Given records START

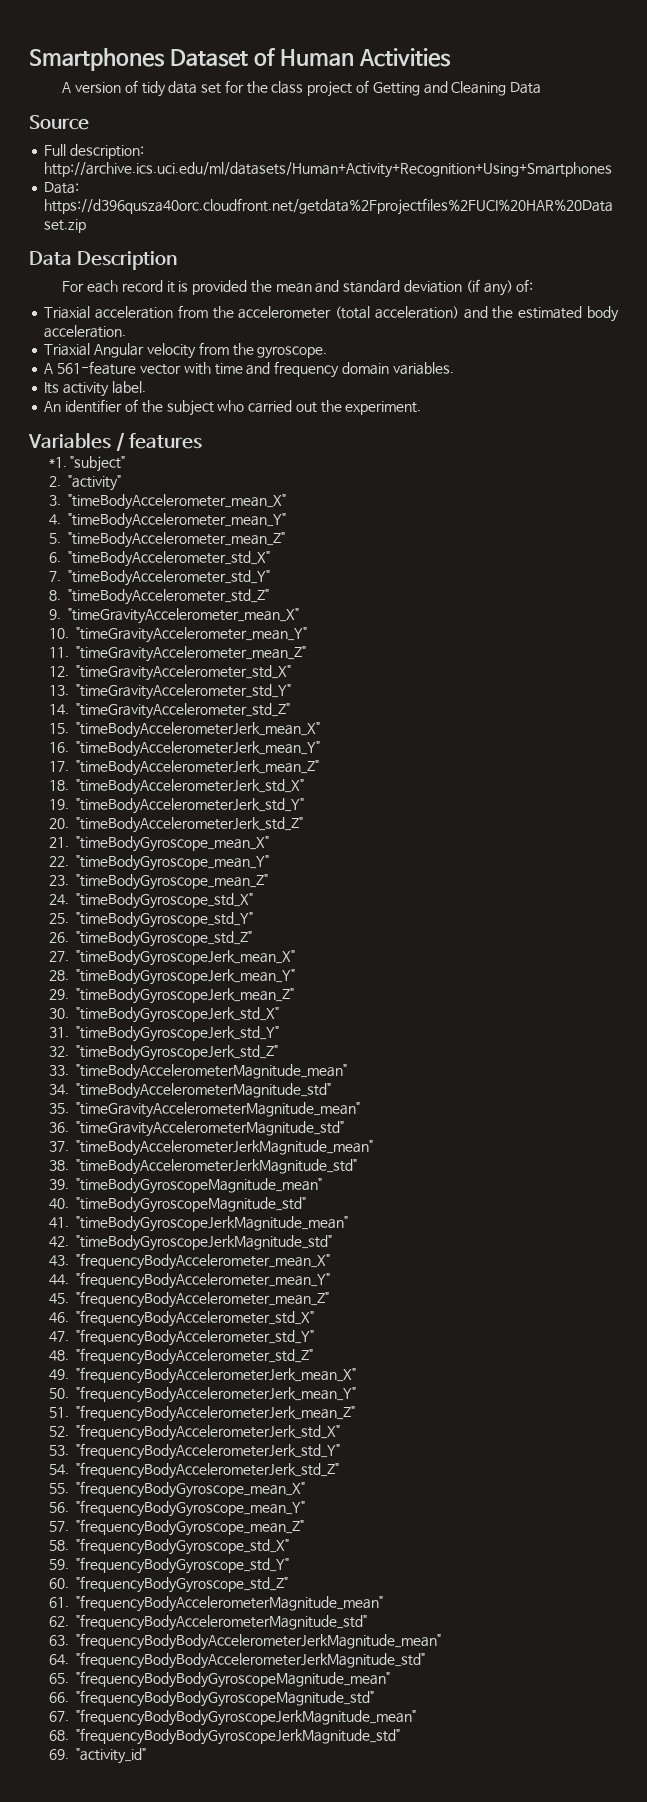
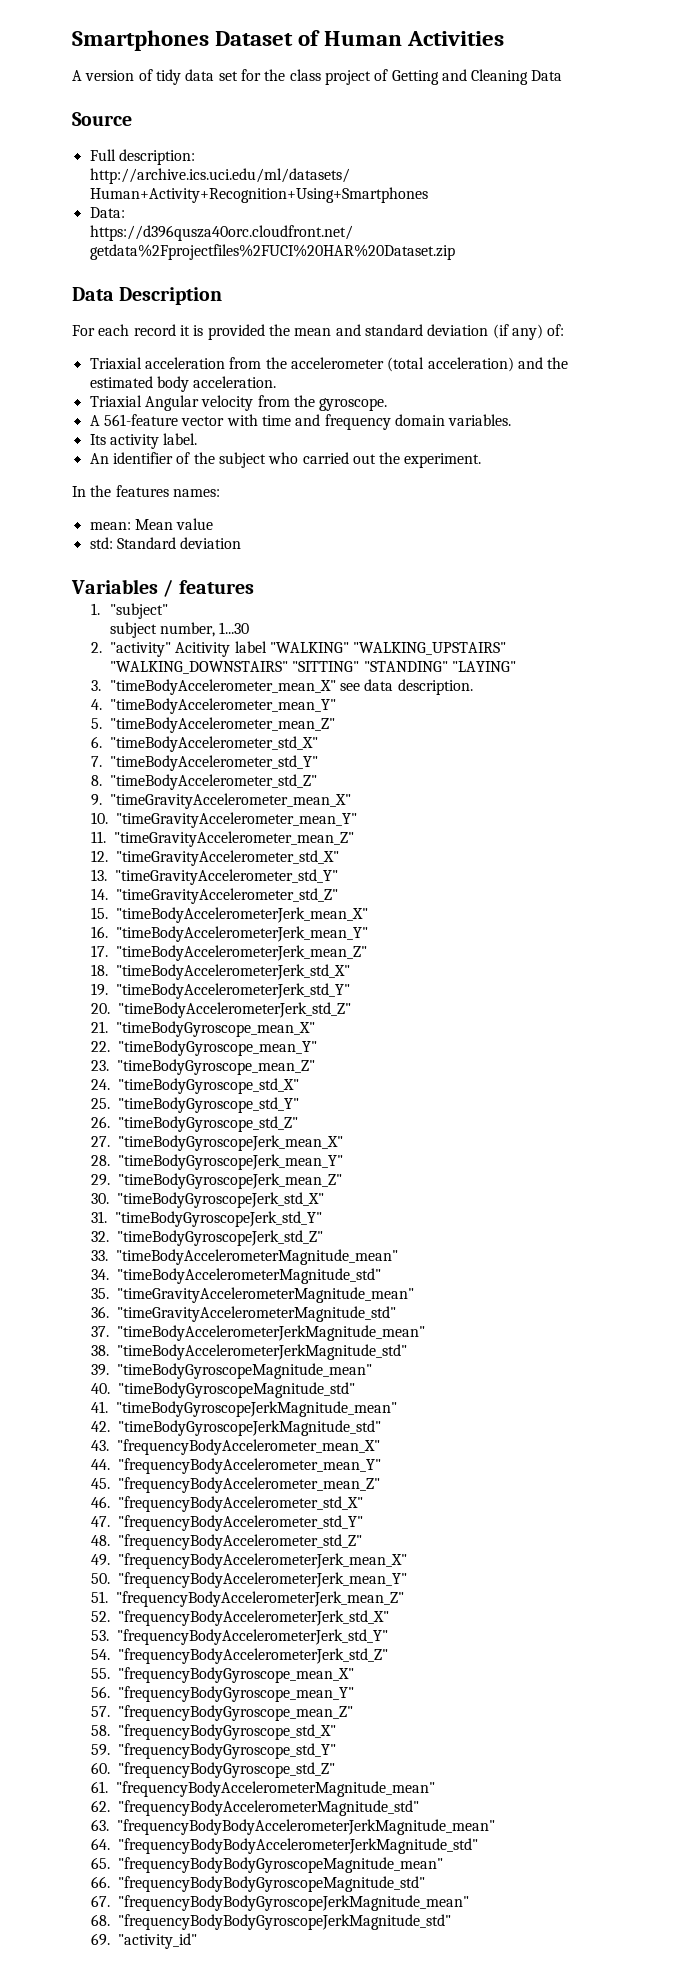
(422, 408) none -> [72,485,220,497] [89,518,214,530] [89,537,242,549] // In the features names: // mean: Mean value // std: Standard deviation
[48,457,67,468] *1. -> [90,603,100,615] 1.
(126, 464) none -> [109,622,250,638] // subject number, 1...30
(122, 483) none -> [175,641,507,657] [109,661,516,674] Acitivity label "WALKING" "WALKING_UPSTAIRS" "WALKING_DOWNSTAIRS" "SITTING" "STANDING" "LAYING"
(287, 502) none -> [340,679,473,695] see data description.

Given records END

*Task instructions*.
Each entry above is to be duplicated exactly, and its pictures omitted.

*Solution*.
(422, 408) none -> [72,485,220,497] [89,518,214,530] [89,537,242,549] // In the features names: // mean: Mean value // std: Standard deviation
[48,457,67,468] *1. -> [90,603,100,615] 1.
(126, 464) none -> [109,622,250,638] // subject number, 1...30
(122, 483) none -> [175,641,507,657] [109,661,516,674] Acitivity label "WALKING" "WALKING_UPSTAIRS" "WALKING_DOWNSTAIRS" "SITTING" "STANDING" "LAYING"
(287, 502) none -> [340,679,473,695] see data description.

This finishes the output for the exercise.